La polizia prende l'ospedale svizzero dell'esilio

Rexhep Idrizi e sua moglie e due figli erano venuti nella loro patria in vacanza. Ma quello che aveva almeno pensato gli è successo. Come l'agente di polizia di frontiera al punto finale a “E l'alfa bianco, il primo, ha quasi battuto suo figlio, che ora [...]
Rexhep Idrizi e sua moglie e due figli erano venuti nella loro patria in vacanza.
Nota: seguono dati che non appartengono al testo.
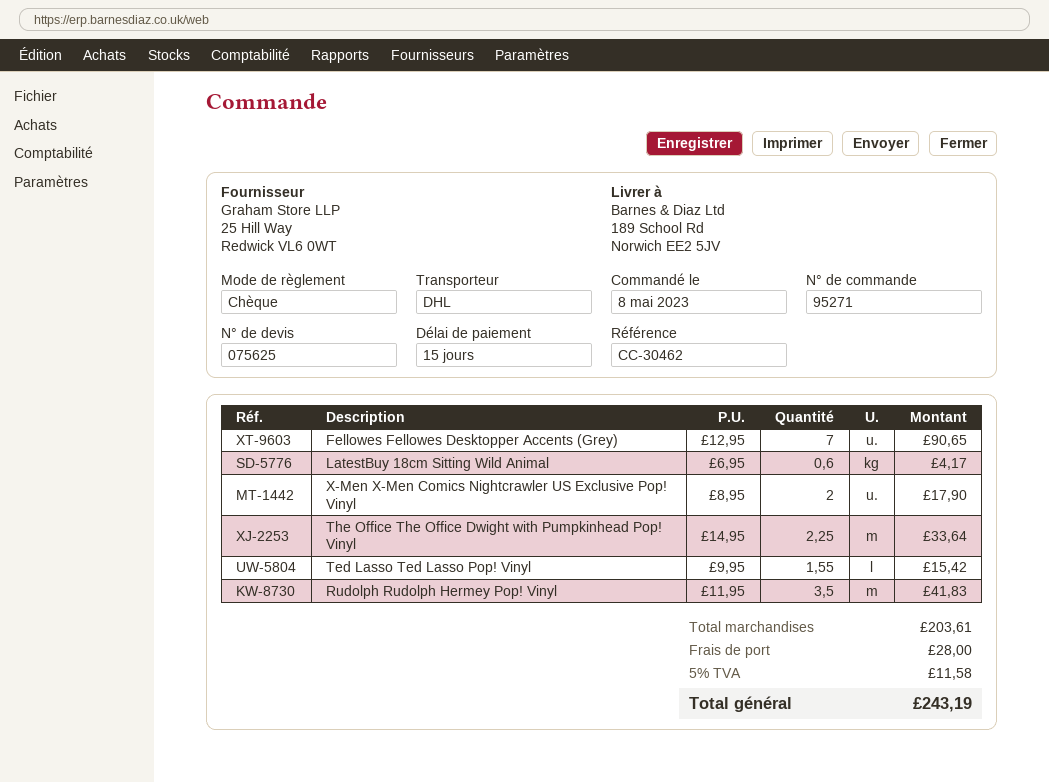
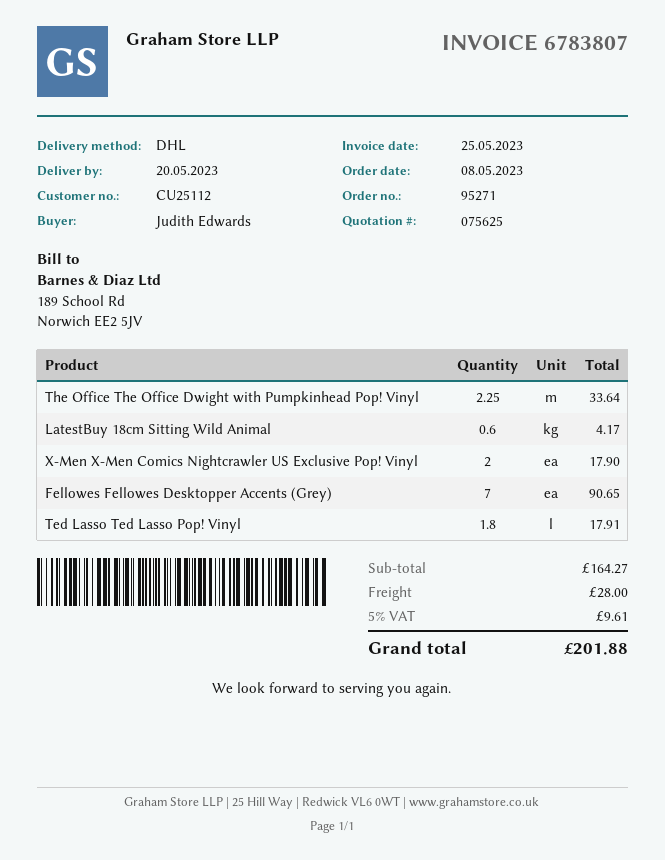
Ted Lasso Ted Lasso Pop! Vinyl: 1.55 for 15.42 -> 1.8 for 17.91
Rudolph Rudolph Hermey Pop! Vinyl: 3.5 for 41.83 -> none
subtotal: 203.61 -> 164.27
tax: 5% = 11.58 -> 5% = 9.61
total: 243.19 -> 201.88

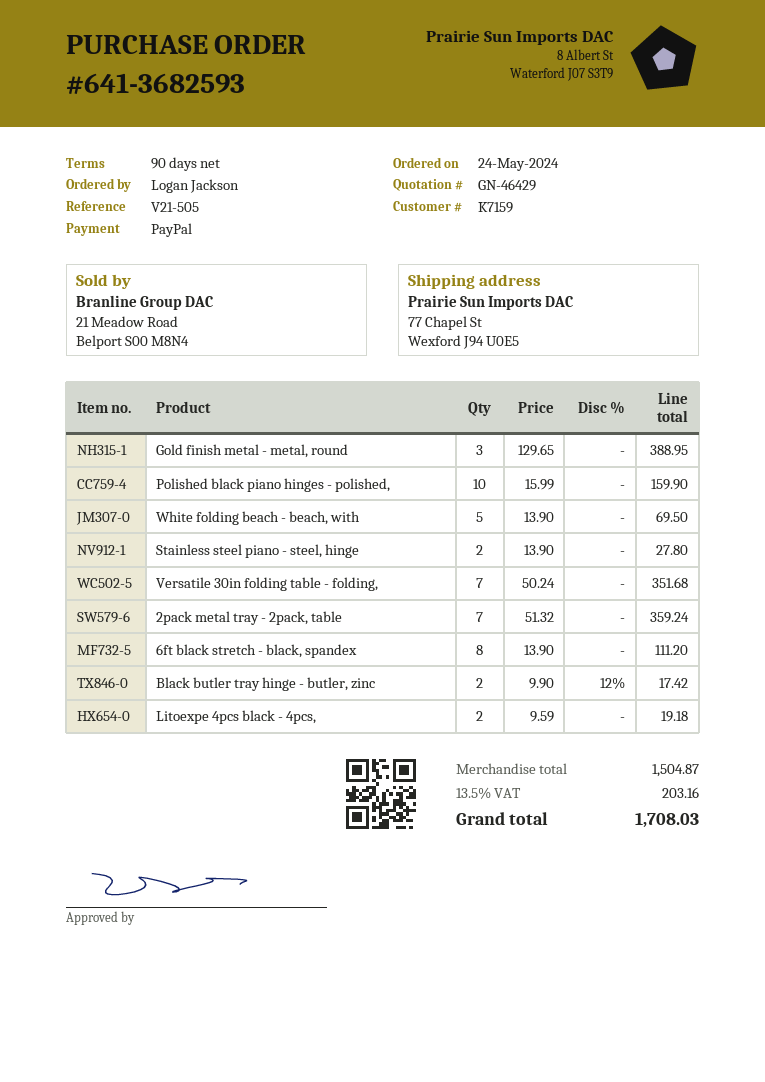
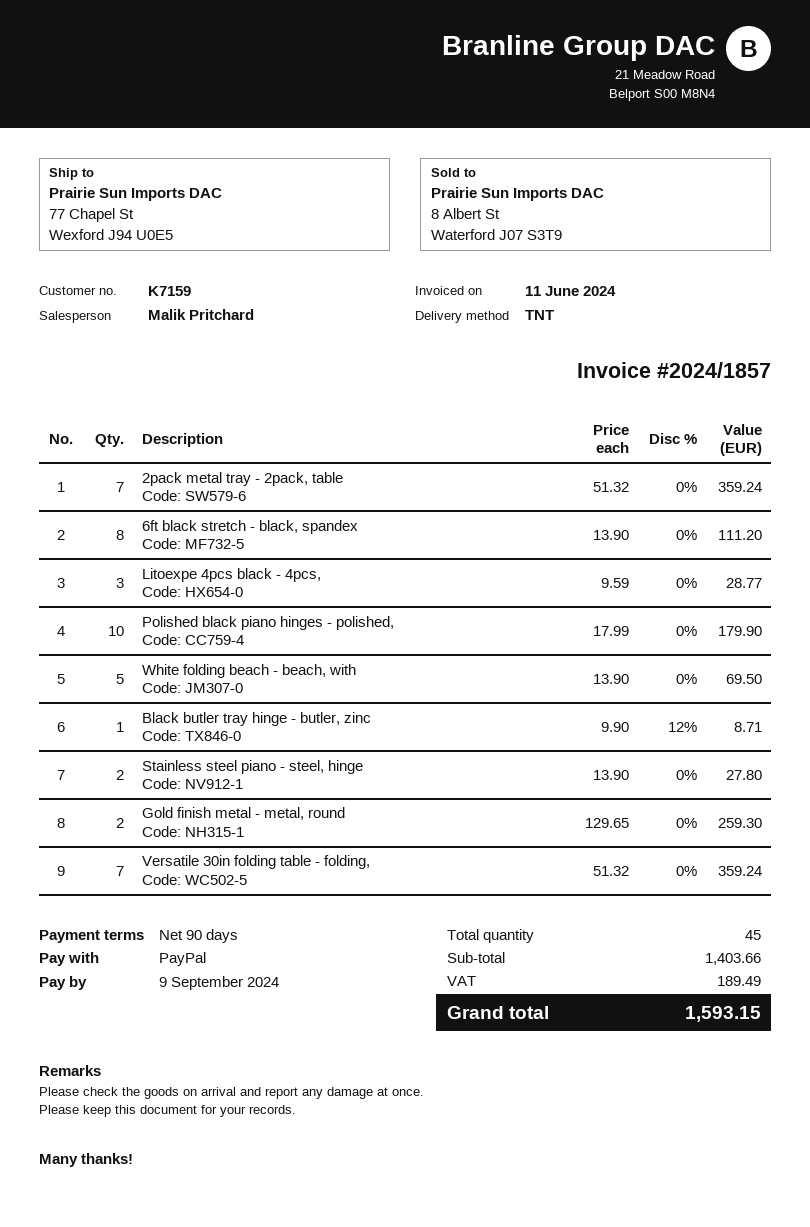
Gold finish metal - metal, round: 3 x 129.65 = 388.95 -> 2 x 129.65 = 259.30
Polished black piano hinges - polished,: 10 x 15.99 = 159.90 -> 10 x 17.99 = 179.90
Versatile 30in folding table - folding,: 7 x 50.24 = 351.68 -> 7 x 51.32 = 359.24
Black butler tray hinge - butler, zinc: 2 x 9.90 - 12% = 17.42 -> 1 x 9.90 - 12% = 8.71
Litoexpe 4pcs black - 4pcs,: 2 x 9.59 = 19.18 -> 3 x 9.59 = 28.77
subtotal: 1504.87 -> 1403.66
tax: 203.16 -> 189.49
total: 1708.03 -> 1593.15

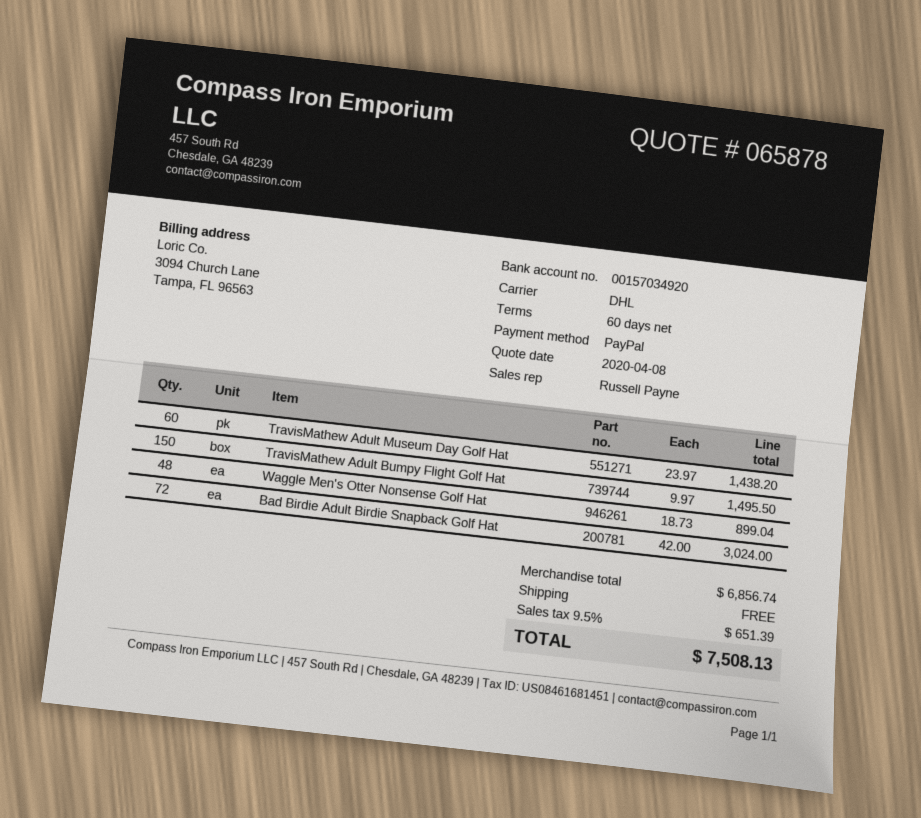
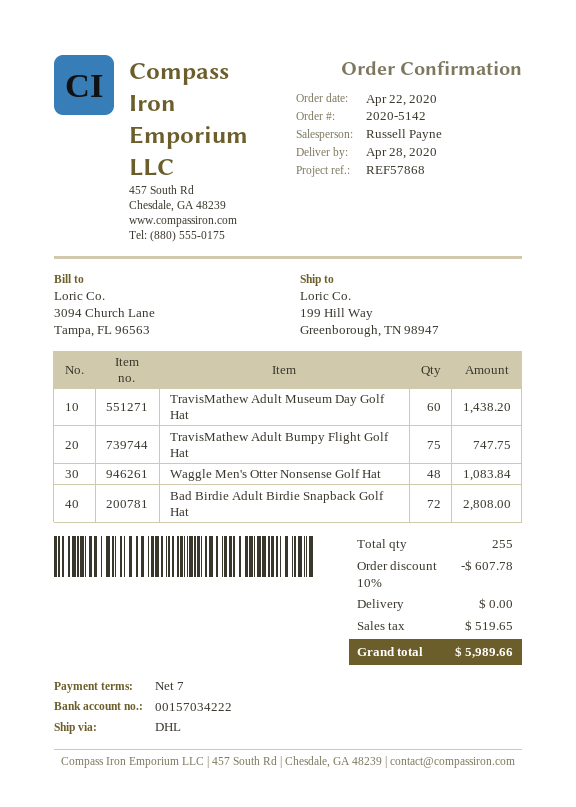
payment terms: 60 days -> 7 days
bank account: 00157034920 -> 00157034222
TravisMathew Adult Bumpy Flight Golf Hat: 150 for 1495.50 -> 75 for 747.75
Waggle Men's Otter Nonsense Golf Hat: 48 for 899.04 -> 48 for 1083.84
Bad Birdie Adult Birdie Snapback Golf Hat: 72 for 3024.00 -> 72 for 2808.00
discount: none -> 10% = 607.78
tax: 651.39 -> 519.65
total: 7508.13 -> 5989.66

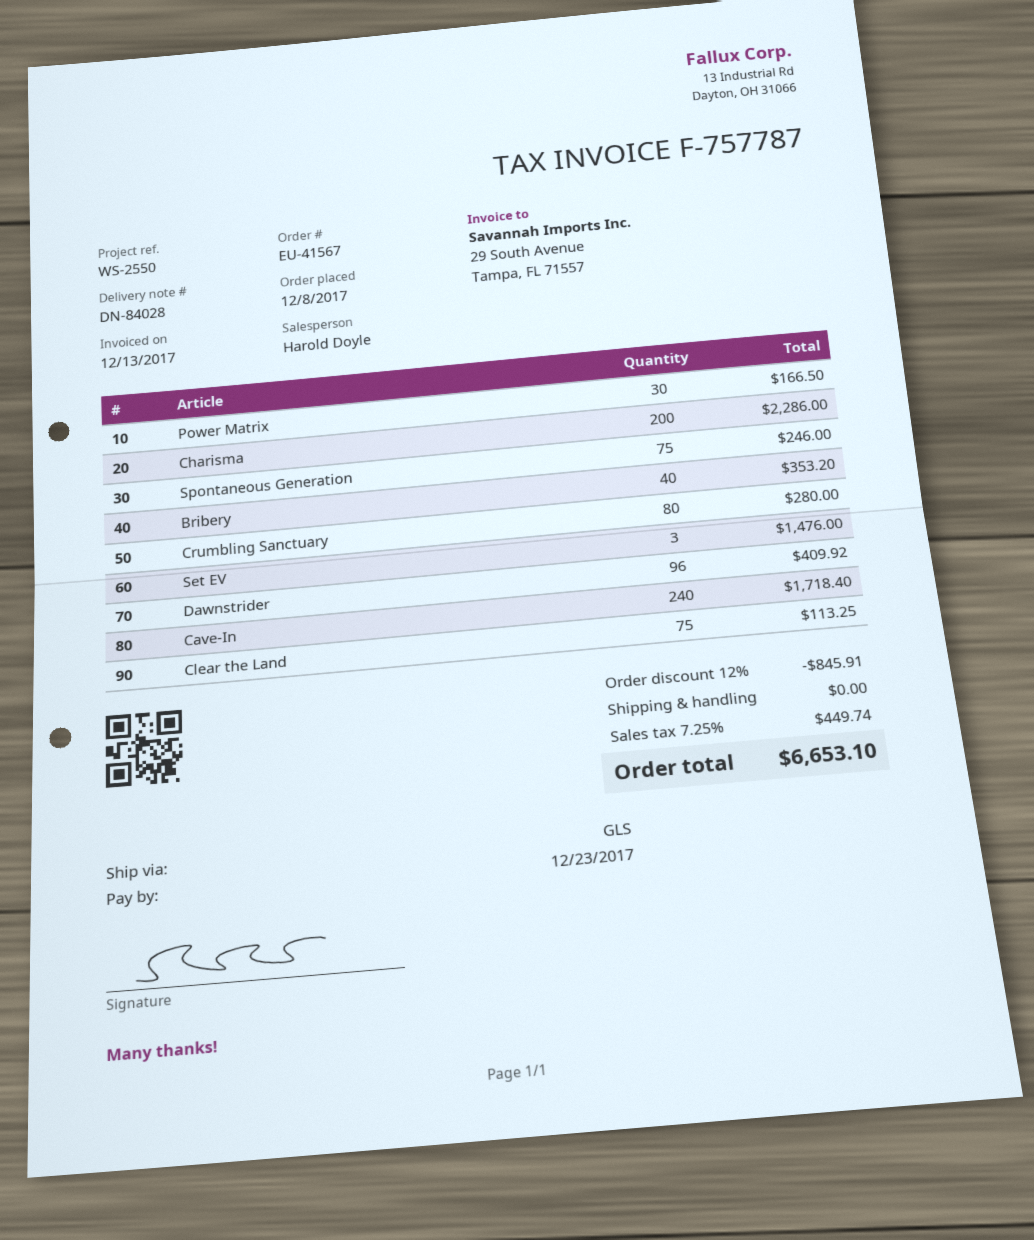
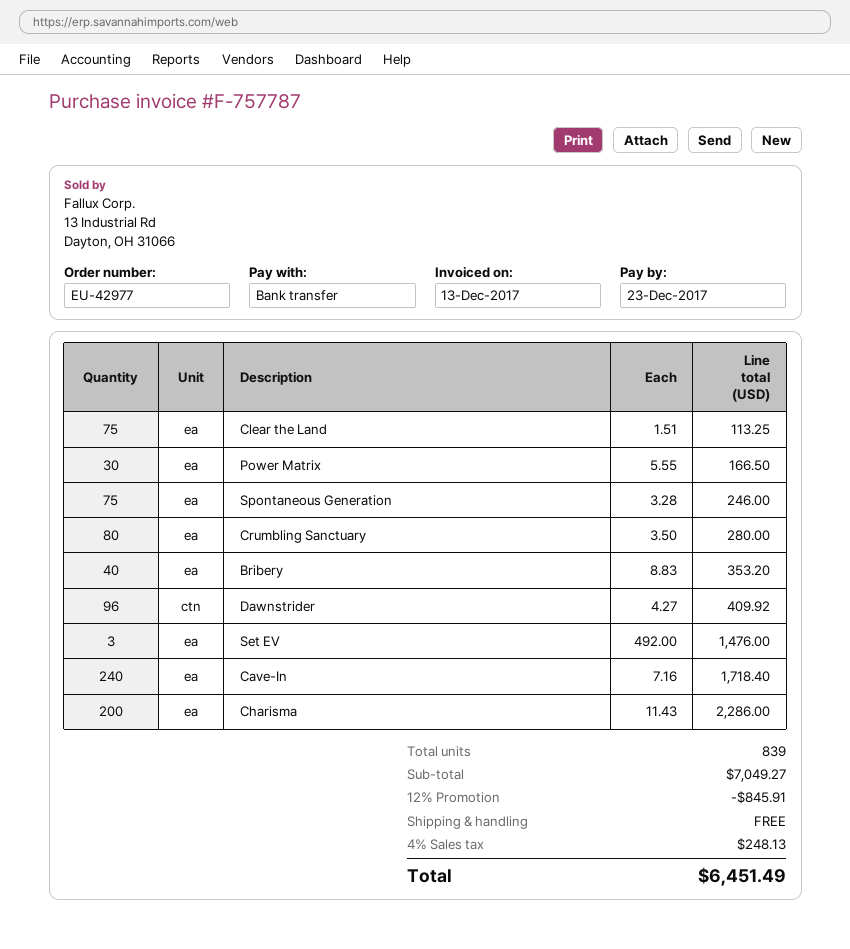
order number: EU-41567 -> EU-42977
tax: 7.25% = 449.74 -> 4% = 248.13
total: 6653.10 -> 6451.49

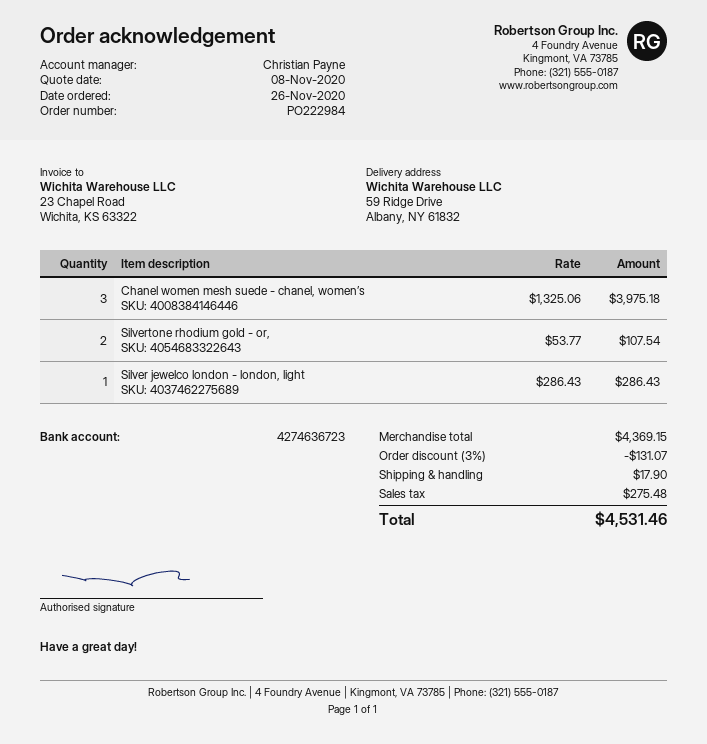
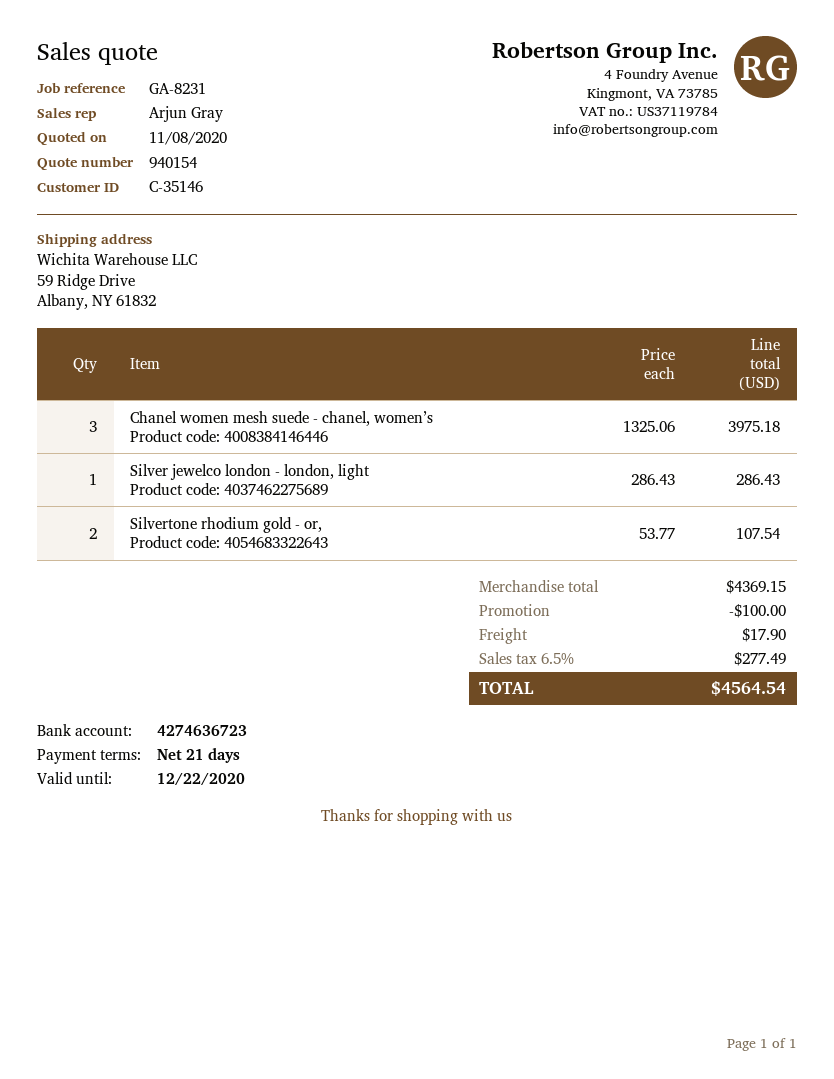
sales rep: Christian Payne -> Arjun Gray
discount: 131.07 -> 100.00
tax: 275.48 -> 277.49
total: 4531.46 -> 4564.54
Ma quello che aveva almeno pensato gli è successo. Come l'agente di polizia di frontiera al punto finale a “E la Terra Bianca, l'impressionante, ha quasi picchiato suo figlio, che ora è in grave salute.
In una confessione, Idrizi riferisce che alla data del 22.10.2019, è venuto in Kosovo, più precisamente è entrato nel punto di confine in Terra Bianca con la moglie e due figli. Come indica la polizia kosovara in condizioni di salute gravi.
“Dopo una ricezione di confine circa 30 minuti fa, sono entrati in Kosovo. Pensando che la mia polizza assicurativa si applichi al Kosovo, non l'abbiamo nemmeno portata al confine. Siamo andati in strada e quando siamo arrivati al villaggio di Ranillug, la polizia ci ha impedito di ottenere i nostri passaporti e ci ha ordinato di tornare al punto di confine dove siamo entrati ad”, Idrizi ha confessato con entusiasmo.
Egli mostra inoltre che sono tornati da lì ancora una volta al checkpoint di confine, dove gli agenti di polizia che sono stati lì, dice che si è scusato, dal momento che non sapeva che la sicurezza di confine dovrebbe essere presa.
Ho detto alla polizia che ho pagato i 150 euro, pago il poliziotto, perché ho i soldi, discutendo più vicino a me, altri tre poliziotti sono stati offerti. Quando la polizia ha offerto uno dei miei ragazzi vicino a me, la persona che è gravemente malato è uscito dall'auto, dice ulteriormente Idriz.
Egli mostra che litigando tra sé, una della polizia ha detto che mio figlio che è malato ci sta minacciando, e in questo momento la polizia di confine sta cominciando a colpire suo figlio.
Stavo urlando. Prendimi, non battere il ragazzo perche' e' malato, non dire al ragazzo che ha le mani addosso. Ma nonostante le mie preghiere, hai preso il ragazzo e lo hai messo dentro. Lì hanno esercitato una grande violenza contro mio figlio. Mio figlio era lì, cambiando la sua vita dalla tortura. La polizia lo ha appena svegliato perche' ha perso conoscenza.
Dice che proprio da lì, il ragazzo è stato mandato in emergenza perché la sua condizione era molto male.
Ha inoltre indicato che per la violenza che ha sperimentato, ha aperto il caso nell'Ispettorato della Polizia del Kosovo, ma finora non è stata intrapresa alcuna azione contro gli agenti di polizia in questione, rapporti “Front.
Non sono tornato in Svizzera senza quello che sta accadendo a questo caso e li perderò al lavoro, ma li perdonerò. Con mio figlio quasi ucciso in grave salute, è troppo pesante per me dire che il suo account, Idriz.